The operation of the medical system cannot do without the support of "money". A useful and benevolent AI is not only good at treating diseases but also helps to "save money". The commercial insurance side has a natural motivation to pay for "healthier customers". In this model, AI is no longer a product that needs to be separately promoted to patients but is internalized into various infrastructures for insurance products to reduce costs and increase profits. The involvement of commercial insurance payment enables medical AI to truly complete the closed - loop from technological investment to commercial return.
The diagnosis and treatment plans and cost - assessment capabilities provided by AI - MDT do not sacrifice medical quality to reduce costs but find the optimal solution for treatment and accurately intercept unnecessary medical expenditures, thus truly achieving precise cost control for commercial insurance. It not only effectively protects the interests of patients but also builds a sustainable medical AI closed - loop.

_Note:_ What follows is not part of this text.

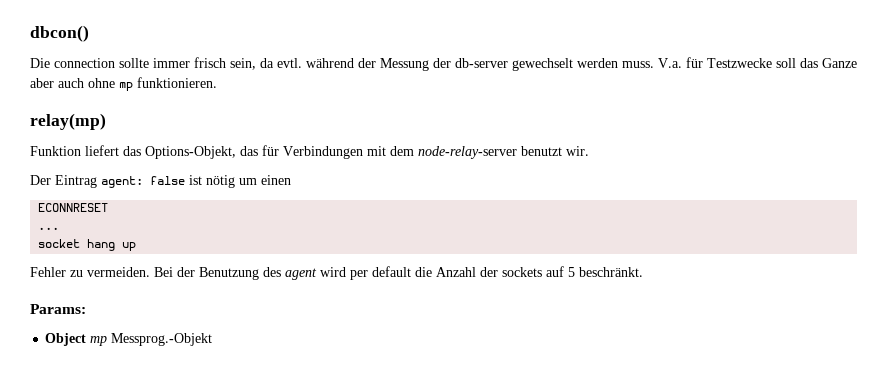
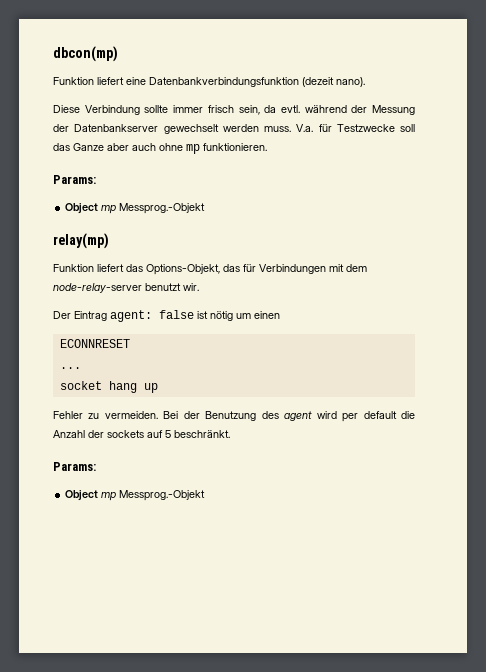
[30,25,89,42] [30,58,115,68] dbcon() // Die connection -> [53,46,118,62] [53,77,365,87] [53,105,140,115] dbcon(mp) // Funktion liefert eine Datenbankverbindungsfunktion (dezeit nano). // Diese Verbindung
[455,58,508,68] db-server -> [74,124,159,132] Datenbankserver
(217, 82) none -> [53,175,96,184] [65,203,206,214] // Params: // Object mp Messprog.-Objekt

What Ping An is trying to solve is a long - standing difficult problem in the medical industry: how to "reduce costs and improve quality at the same time". Looking to the future, under Ping An Group's dual - wheel - drive strategy of "comprehensive finance + medical care and elderly care", medical AI is not only a "connector" linking huge assets and services but also an "accelerator" for improving service efficiency and quality.
Conclusion: Medical AI needs to do difficult but right things
The competition in medical AI will ultimately return to "solving problems". Good technology enables every ordinary person to have the confidence to "get the right treatment and not waste money" when facing diseases.
Ni Yuan revealed that in 2026, Ping An AI - MDT will take this "difficult but right" perseverance to a new level of breadth and precision. In terms of breadth, it will expand the scope of AI - MDT services to more high - incidence critical illnesses. In terms of precision, it will increase the accuracy of diagnosis and treatment plan recommendations to 90% and ensure 100% traceability of evidence citation.
When the medical track is booming again, Ping An's medical AI presents a unique Chinese model: not only aiming to be the Chinese OpenEvidence but also committed to becoming a "doer" in the whole - process diagnosis and treatment of difficult and severe diseases. It uses top - level scientific research tools on one hand to "build a nest to attract phoenixes" and attract experts, and on the other hand, uses authoritative second - opinion diagnosis to "provide value feedback" to serve patients and insurance payers, taking a serious medical closed - loop path of "in - depth diagnosis and treatment + commercial insurance cost control".